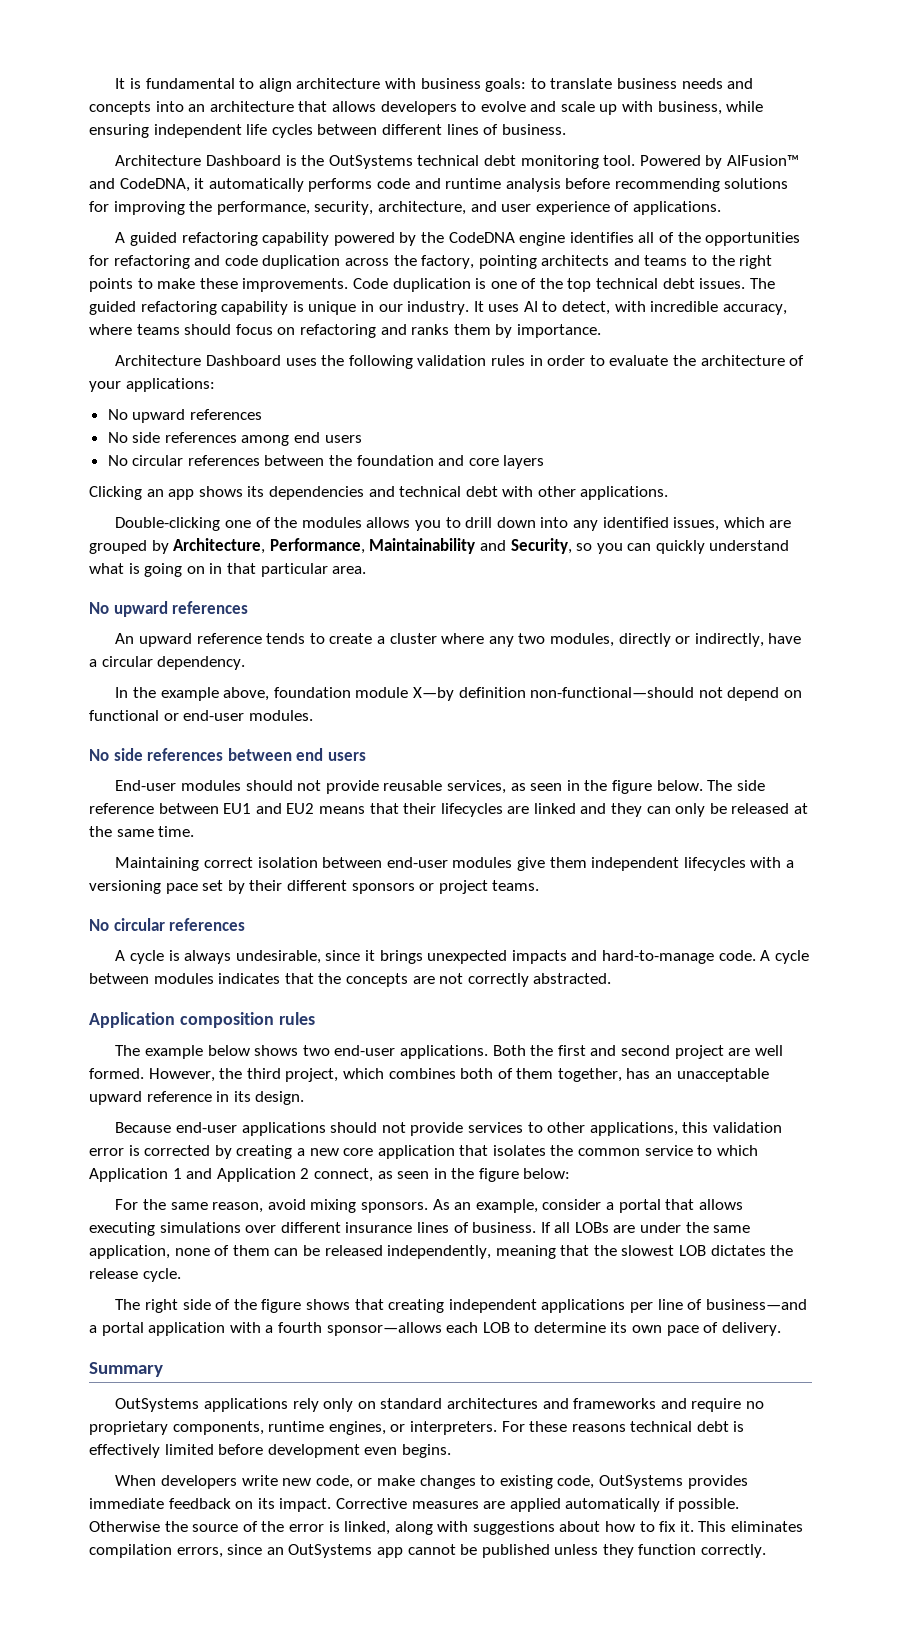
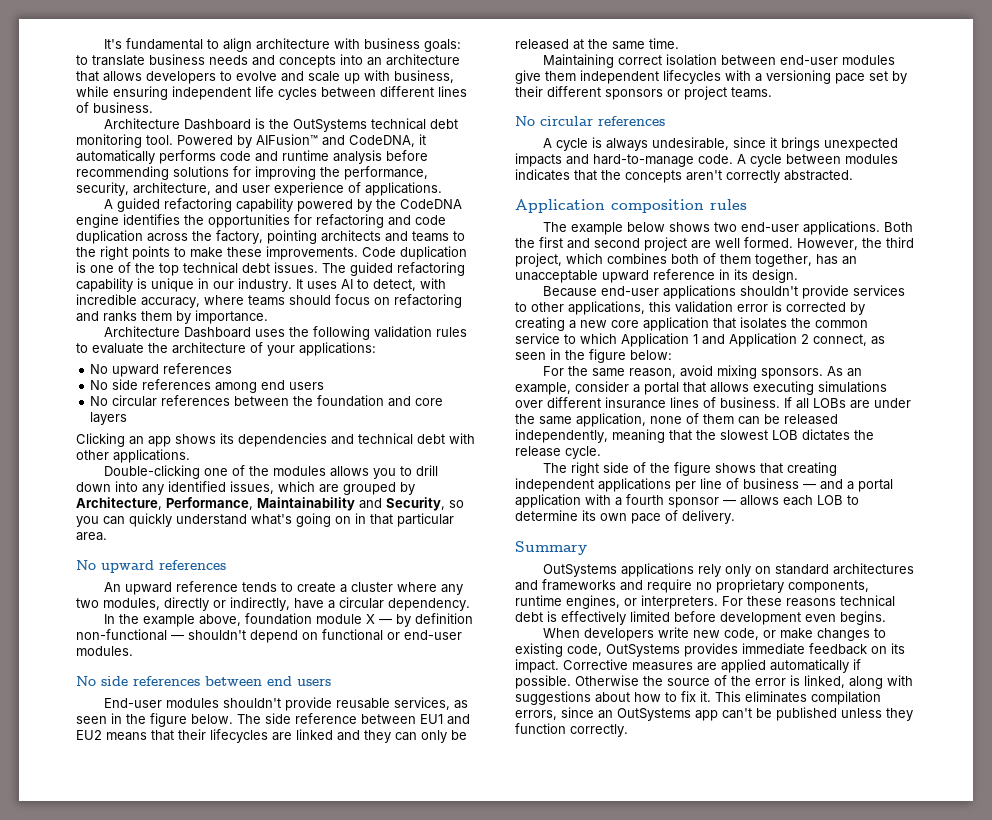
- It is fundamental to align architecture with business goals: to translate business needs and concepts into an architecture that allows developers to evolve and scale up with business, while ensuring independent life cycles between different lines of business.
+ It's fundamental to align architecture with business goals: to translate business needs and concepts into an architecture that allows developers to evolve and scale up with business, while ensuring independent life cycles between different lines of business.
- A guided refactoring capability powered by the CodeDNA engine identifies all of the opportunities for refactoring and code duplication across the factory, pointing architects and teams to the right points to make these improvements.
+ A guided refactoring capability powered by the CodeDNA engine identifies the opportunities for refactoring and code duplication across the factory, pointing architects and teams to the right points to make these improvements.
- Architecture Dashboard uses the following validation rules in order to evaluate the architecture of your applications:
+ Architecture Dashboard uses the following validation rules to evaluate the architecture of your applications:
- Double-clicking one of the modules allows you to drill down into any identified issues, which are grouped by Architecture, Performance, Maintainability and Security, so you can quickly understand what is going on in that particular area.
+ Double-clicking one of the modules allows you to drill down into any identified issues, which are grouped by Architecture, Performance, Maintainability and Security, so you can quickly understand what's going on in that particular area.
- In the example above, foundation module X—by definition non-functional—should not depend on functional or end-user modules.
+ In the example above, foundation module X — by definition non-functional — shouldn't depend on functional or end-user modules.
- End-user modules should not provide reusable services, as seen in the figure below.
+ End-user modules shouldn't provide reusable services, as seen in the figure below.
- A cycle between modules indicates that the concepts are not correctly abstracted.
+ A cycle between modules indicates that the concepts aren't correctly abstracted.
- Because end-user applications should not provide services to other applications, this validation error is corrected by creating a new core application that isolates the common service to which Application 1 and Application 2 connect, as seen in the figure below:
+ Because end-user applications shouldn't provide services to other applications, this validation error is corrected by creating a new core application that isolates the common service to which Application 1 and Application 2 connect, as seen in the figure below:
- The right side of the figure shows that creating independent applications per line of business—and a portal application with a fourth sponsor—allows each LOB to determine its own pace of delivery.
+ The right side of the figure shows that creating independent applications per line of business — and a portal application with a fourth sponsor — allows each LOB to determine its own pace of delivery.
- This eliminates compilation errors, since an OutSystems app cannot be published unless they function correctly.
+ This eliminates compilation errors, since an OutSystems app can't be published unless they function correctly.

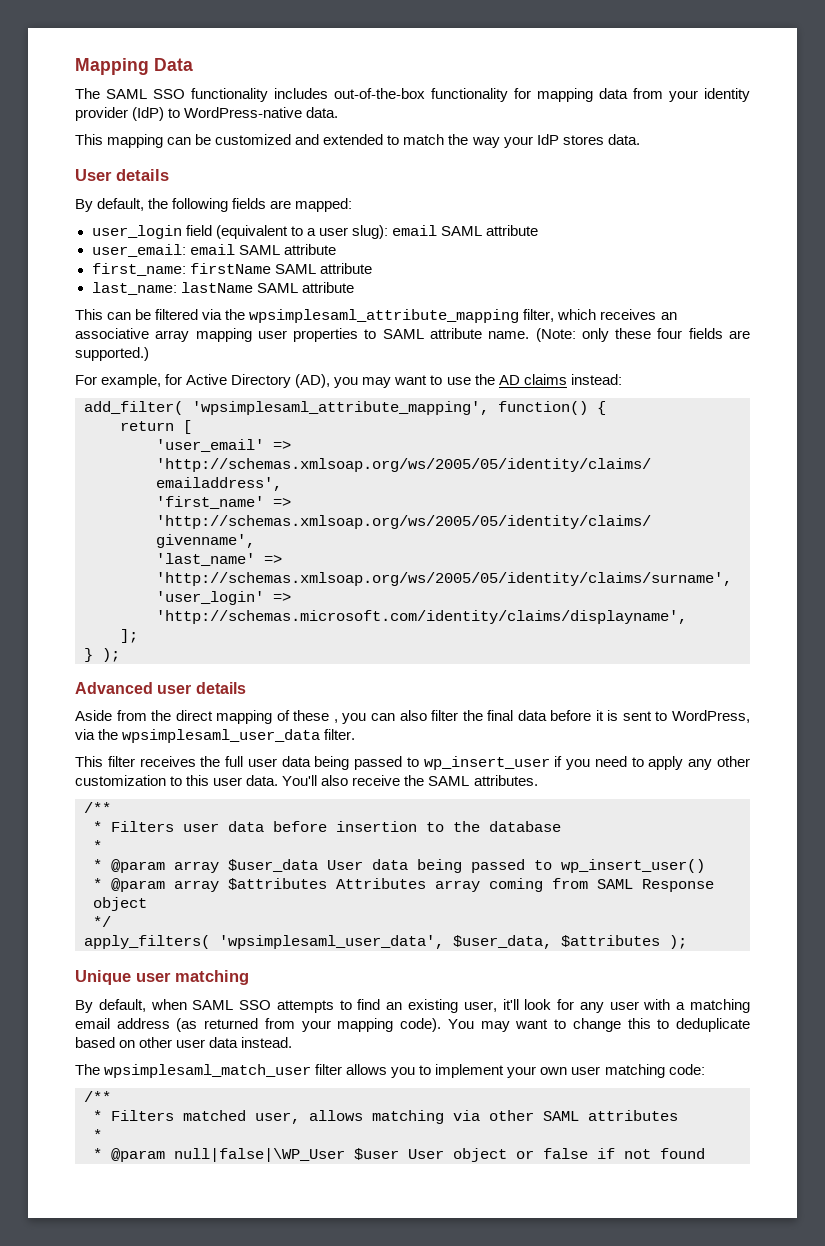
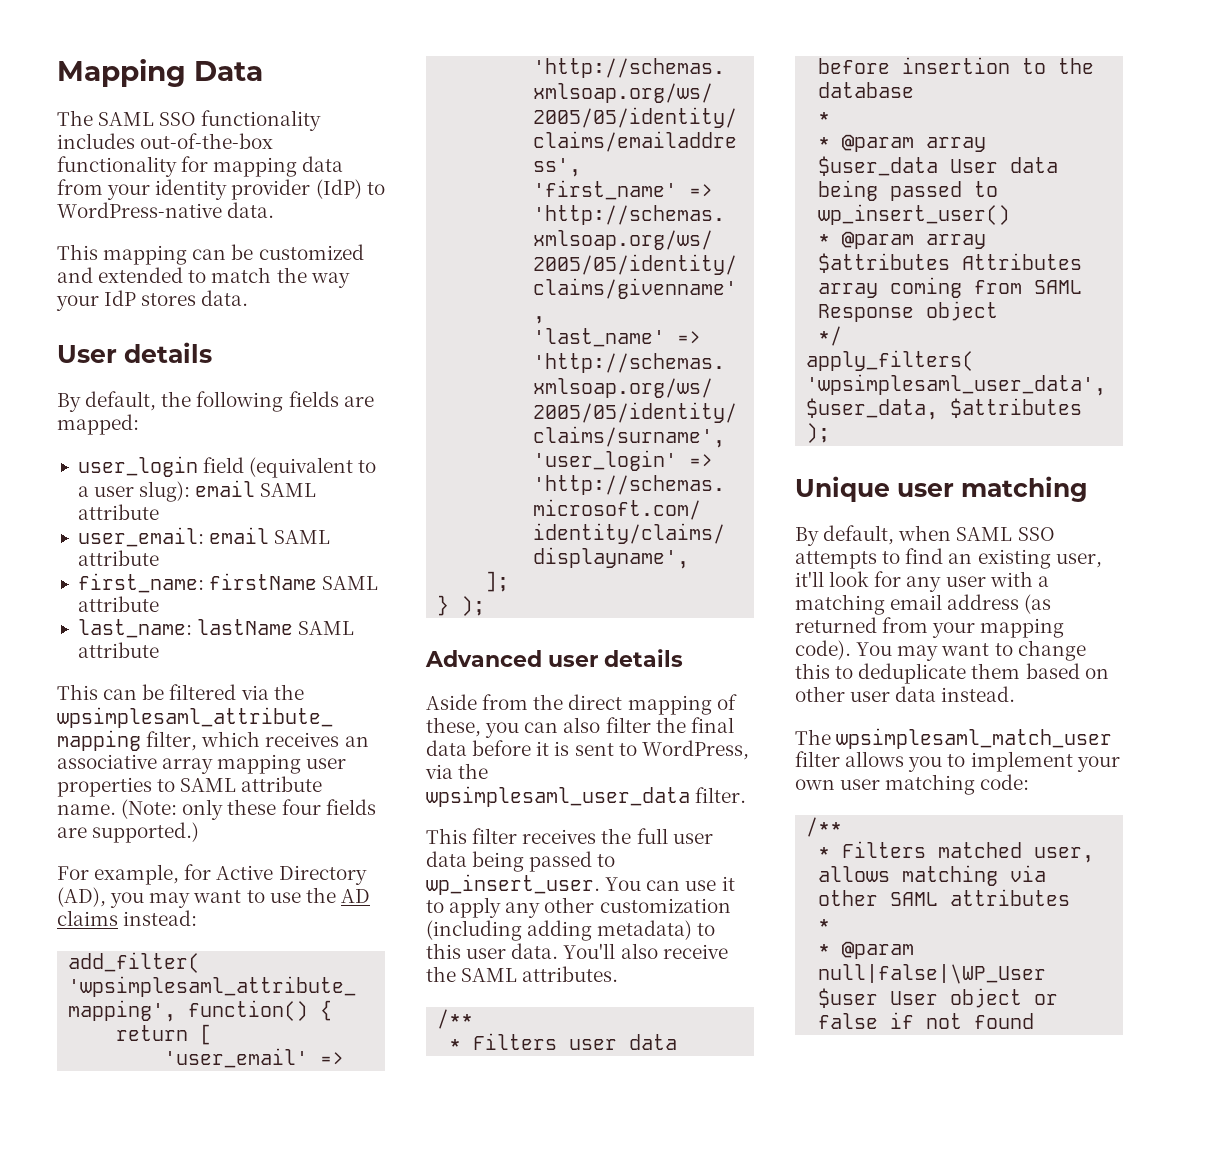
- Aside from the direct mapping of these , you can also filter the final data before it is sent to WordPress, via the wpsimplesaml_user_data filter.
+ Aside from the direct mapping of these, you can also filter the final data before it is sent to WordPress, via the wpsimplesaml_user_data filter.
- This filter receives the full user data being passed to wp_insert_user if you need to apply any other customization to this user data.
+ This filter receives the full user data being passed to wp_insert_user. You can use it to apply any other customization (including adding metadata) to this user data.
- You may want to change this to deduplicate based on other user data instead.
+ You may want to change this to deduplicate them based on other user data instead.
☆ ☆ ☆ ☆
▶ [WHAT THE TASK REQUIRES]
Write the listing out exactly, apart from its pictures.

▶ [PROBLEM SOLUTION]
- It is fundamental to align architecture with business goals: to translate business needs and concepts into an architecture that allows developers to evolve and scale up with business, while ensuring independent life cycles between different lines of business.
+ It's fundamental to align architecture with business goals: to translate business needs and concepts into an architecture that allows developers to evolve and scale up with business, while ensuring independent life cycles between different lines of business.
- A guided refactoring capability powered by the CodeDNA engine identifies all of the opportunities for refactoring and code duplication across the factory, pointing architects and teams to the right points to make these improvements.
+ A guided refactoring capability powered by the CodeDNA engine identifies the opportunities for refactoring and code duplication across the factory, pointing architects and teams to the right points to make these improvements.
- Architecture Dashboard uses the following validation rules in order to evaluate the architecture of your applications:
+ Architecture Dashboard uses the following validation rules to evaluate the architecture of your applications:
- Double-clicking one of the modules allows you to drill down into any identified issues, which are grouped by Architecture, Performance, Maintainability and Security, so you can quickly understand what is going on in that particular area.
+ Double-clicking one of the modules allows you to drill down into any identified issues, which are grouped by Architecture, Performance, Maintainability and Security, so you can quickly understand what's going on in that particular area.
- In the example above, foundation module X—by definition non-functional—should not depend on functional or end-user modules.
+ In the example above, foundation module X — by definition non-functional — shouldn't depend on functional or end-user modules.
- End-user modules should not provide reusable services, as seen in the figure below.
+ End-user modules shouldn't provide reusable services, as seen in the figure below.
- A cycle between modules indicates that the concepts are not correctly abstracted.
+ A cycle between modules indicates that the concepts aren't correctly abstracted.
- Because end-user applications should not provide services to other applications, this validation error is corrected by creating a new core application that isolates the common service to which Application 1 and Application 2 connect, as seen in the figure below:
+ Because end-user applications shouldn't provide services to other applications, this validation error is corrected by creating a new core application that isolates the common service to which Application 1 and Application 2 connect, as seen in the figure below:
- The right side of the figure shows that creating independent applications per line of business—and a portal application with a fourth sponsor—allows each LOB to determine its own pace of delivery.
+ The right side of the figure shows that creating independent applications per line of business — and a portal application with a fourth sponsor — allows each LOB to determine its own pace of delivery.
- This eliminates compilation errors, since an OutSystems app cannot be published unless they function correctly.
+ This eliminates compilation errors, since an OutSystems app can't be published unless they function correctly.

- Aside from the direct mapping of these , you can also filter the final data before it is sent to WordPress, via the wpsimplesaml_user_data filter.
+ Aside from the direct mapping of these, you can also filter the final data before it is sent to WordPress, via the wpsimplesaml_user_data filter.
- This filter receives the full user data being passed to wp_insert_user if you need to apply any other customization to this user data.
+ This filter receives the full user data being passed to wp_insert_user. You can use it to apply any other customization (including adding metadata) to this user data.
- You may want to change this to deduplicate based on other user data instead.
+ You may want to change this to deduplicate them based on other user data instead.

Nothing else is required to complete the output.